The idea for Buyvite came from the difficulties inherent in getting reimbursed from friends and family when you buy a bunch of concert tickets or rent a house at the beach for a week. Wimberly’s friends would pay her back for concert tickets with cash sometimes – and sometimes with drinks. She knew there had to be a better way. “So, our goals is to make group buying simple. There are systems that let you move money from your account to your friends – and we are streamlining that.”
Buyvite closed on a round of seed funding in alliance with Rocket Ventures in Toledo, and they are looking to close an angel round of $500k in the next 6 weeks, which they will use towards partnership integration. Wimberly’s COO is actually from Rocket Ventures, and he’s been working with Wimberly on strategy and pitching VCs and angels.
Buyvite is not live yet. They are working on partnership integration in ticketing, retail (think wedding gifts), and the lodging side of travel. Companies in these spaces will integrate their systems with the Buyvite cart. Once Buyvite has enough partners, they will go live on the consumer-facing side.

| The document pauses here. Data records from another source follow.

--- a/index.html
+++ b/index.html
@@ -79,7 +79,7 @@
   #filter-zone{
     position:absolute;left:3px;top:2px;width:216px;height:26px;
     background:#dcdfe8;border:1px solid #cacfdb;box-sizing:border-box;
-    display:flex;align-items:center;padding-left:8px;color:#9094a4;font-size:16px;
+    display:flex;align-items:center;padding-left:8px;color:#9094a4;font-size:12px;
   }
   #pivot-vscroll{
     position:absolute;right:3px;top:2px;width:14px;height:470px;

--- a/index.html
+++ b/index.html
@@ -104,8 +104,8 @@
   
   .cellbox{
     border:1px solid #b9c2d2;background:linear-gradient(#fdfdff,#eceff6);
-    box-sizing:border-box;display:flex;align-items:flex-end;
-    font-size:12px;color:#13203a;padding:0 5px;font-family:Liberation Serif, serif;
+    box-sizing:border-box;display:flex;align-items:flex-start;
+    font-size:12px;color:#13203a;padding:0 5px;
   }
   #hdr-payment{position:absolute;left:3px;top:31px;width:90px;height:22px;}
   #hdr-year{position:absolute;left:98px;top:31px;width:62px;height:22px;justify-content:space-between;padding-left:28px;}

Another reason to move your startup to Ohio: talent is easier to find. It took a year to build the Buyvite software, which was accomplished by a team of local developers that work for a for-profit entity within the University of Toledo. “They are a world-class group of developers,” Wimberly said. “I am so lucky to have access to them when I need them, though I will be looking for a CTO and an in-house tech team down the road.“
So…anyone ready to ditch Silicon Valley for Ohio yet?